My boyfriend and i have been together for several years. We were in college when we started dating and everything was great for so many years. Last year we went on a break and he was sexting another girl. He was talking to girls before we broke up and i think thats why he wanted to break up because he didn't want to hurt me (we were fighting a lot more). He always said he wasn't seeing anyone while we broke up and i kept saying i wanted to date or was going to date out of anger but i never did. I was really upset when we got back together and we were still on off and in between i found out he was still talking to her, probably one of the times we were fighting and breaking up. We decided at the beginning of this year to make it work, he said he would change.
We were doing much better, less fights but i was still upset and started saying i was going to move away for a job.
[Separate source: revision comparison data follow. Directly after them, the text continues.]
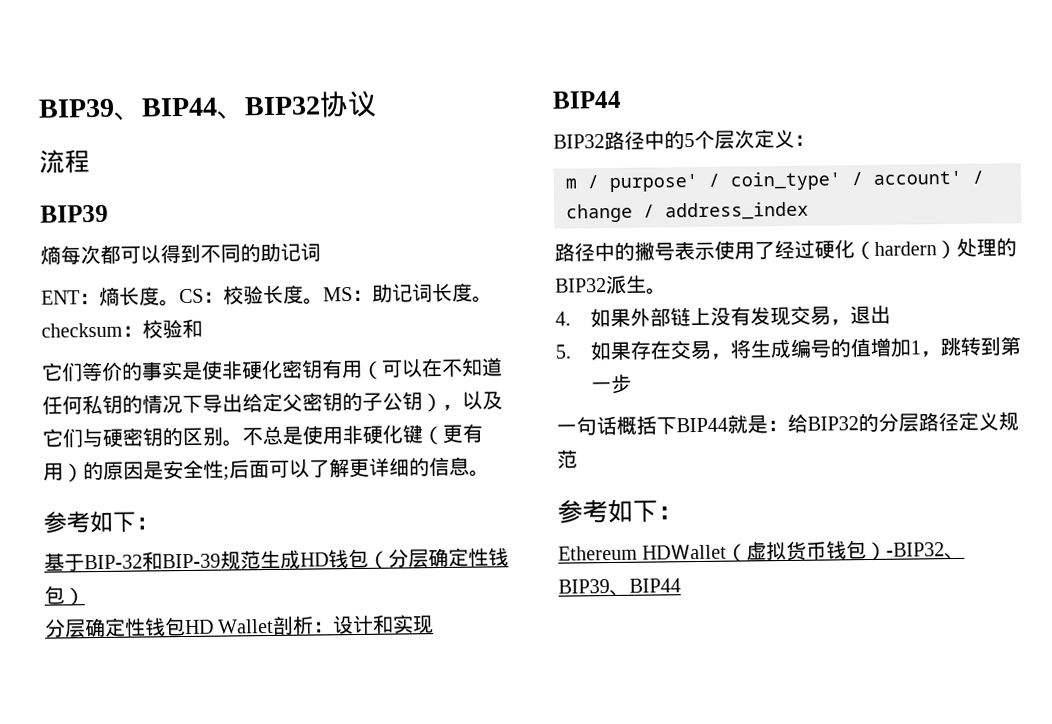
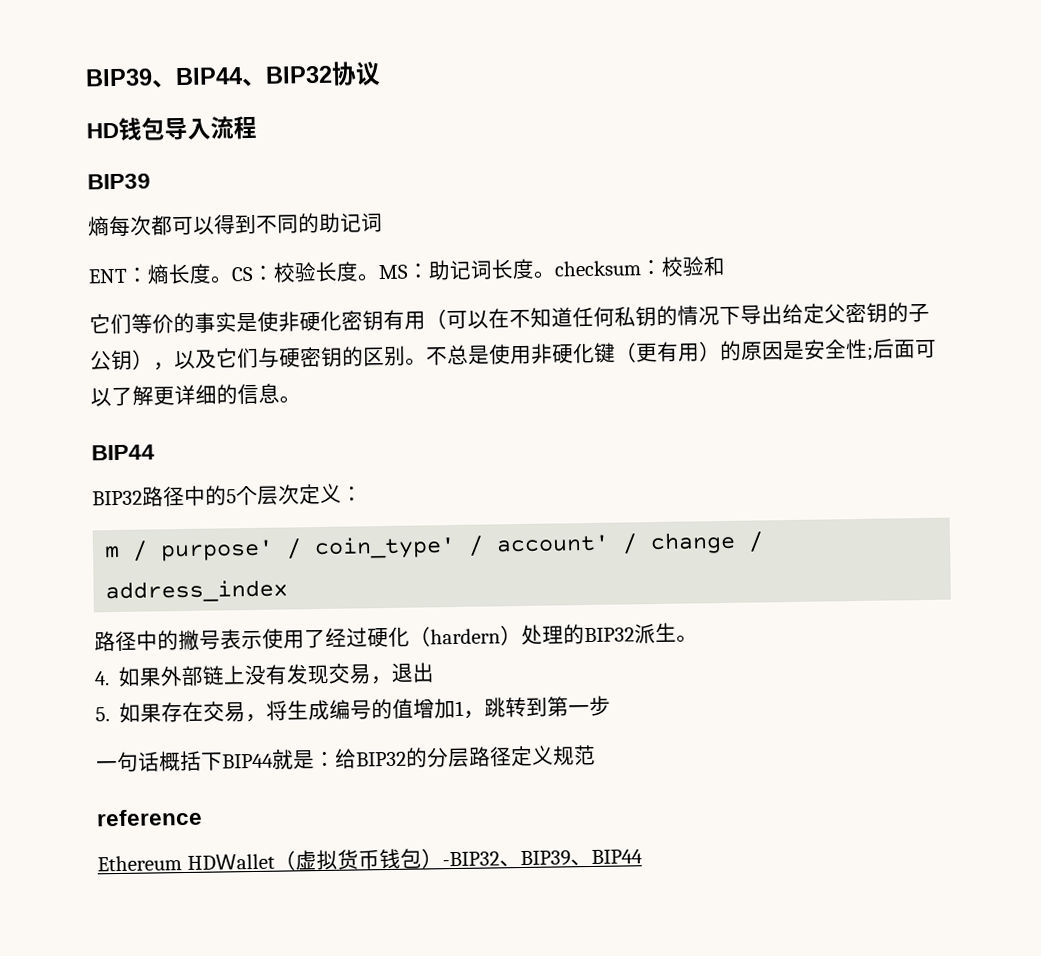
- 流程
+ HD钱包导入流程
  不总是使用非硬化键（更有用）的原因是安全性;后面可以了解更详细的信息。
- 参考如下：
- 基于BIP-32和BIP-39规范生成HD钱包（分层确定性钱包）
- 分层确定性钱包HD Wallet剖析：设计和实现
  一句话概括下BIP44就是：给BIP32的分层路径定义规范
- 参考如下：
+ reference

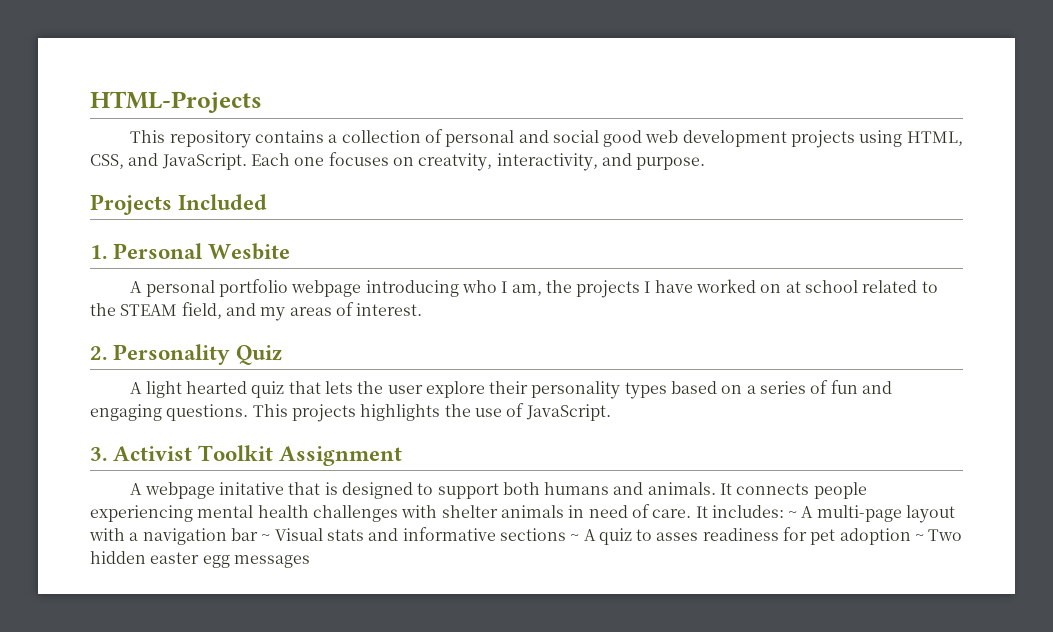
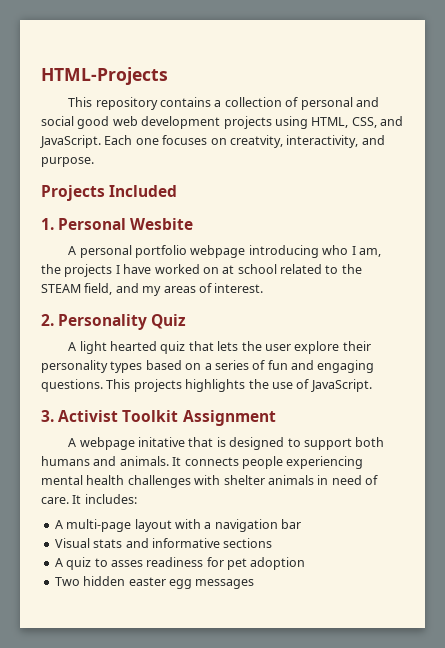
- It includes: ~ A multi-page layout with a navigation bar ~ Visual stats and informative sections ~ A quiz to asses readiness for pet adoption ~ Two hidden easter egg messages
+ It includes:
+ A multi-page layout with a navigation bar
+ Visual stats and informative sections
+ A quiz to asses readiness for pet adoption
+ Two hidden easter egg messages

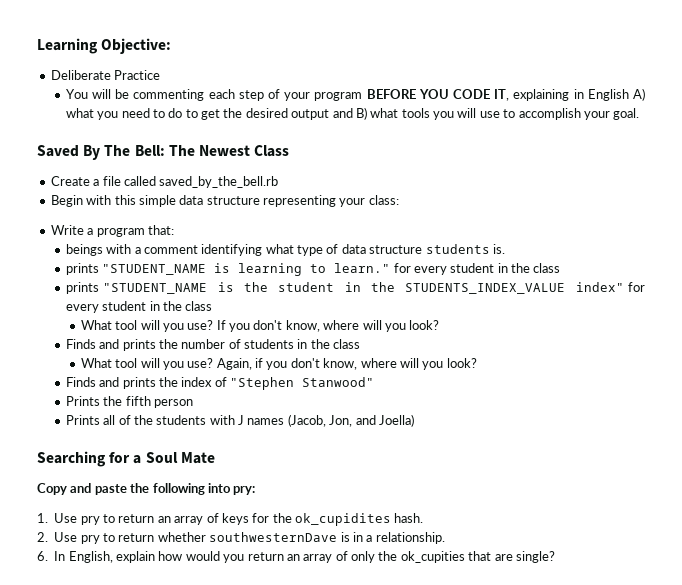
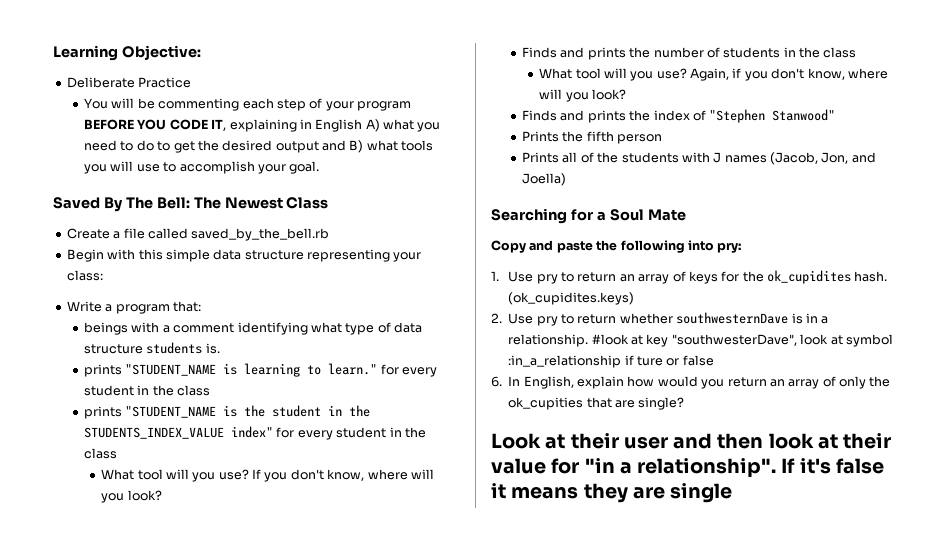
+ (ok_cupidites.keys)
+ #look at key "southwesterDave", look at symbol :in_a_relationship if ture or false
+ Look at their user and then look at their value for "in a relationship". If it's false it means they are single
I kept indicating that it wouldn't work, which was extemely dumb i know but he was being a lot more attentive and we were doing things and getting along. I decided once i knew my job was here, i would tell him right away.
I just found out he went to go meet that girl and cheated on me. He was heartbroken when i found out and keeps saying he made the biggest mistake of his life. he said he really thought our relationship would be over once i was gone and that i felt stuck with him and wanted out. He said he hated the fights about the past and thought i wanted it to end. I had told him right before he left to see her (he lied to me that he was going on a work trip) that my job was here but im not sure if i pushed him too much by that time. He wanted us to move in and start a life together but i kept up the whole i want to move for 3 months. He said he started talking to the other girl once we were in a big fight and i said i was going to move. He says he was vulnerable and felt i didn't want him. Is it worth giving it another chance if i truly feel he is the love of my life? Am I also at fault?
Most Helpful Guy
Has he truly realized his mistake? do you believe he won't repeat the same thing again? I know your trust is broken and once trust is broken it will never be 100% again, it will always be less than that. Hence do you think you can trust him like before?
You can give him a chance but think about this a 100 times, and only if you are 100% sure that he has realized his mistake otherwise it's not worth it.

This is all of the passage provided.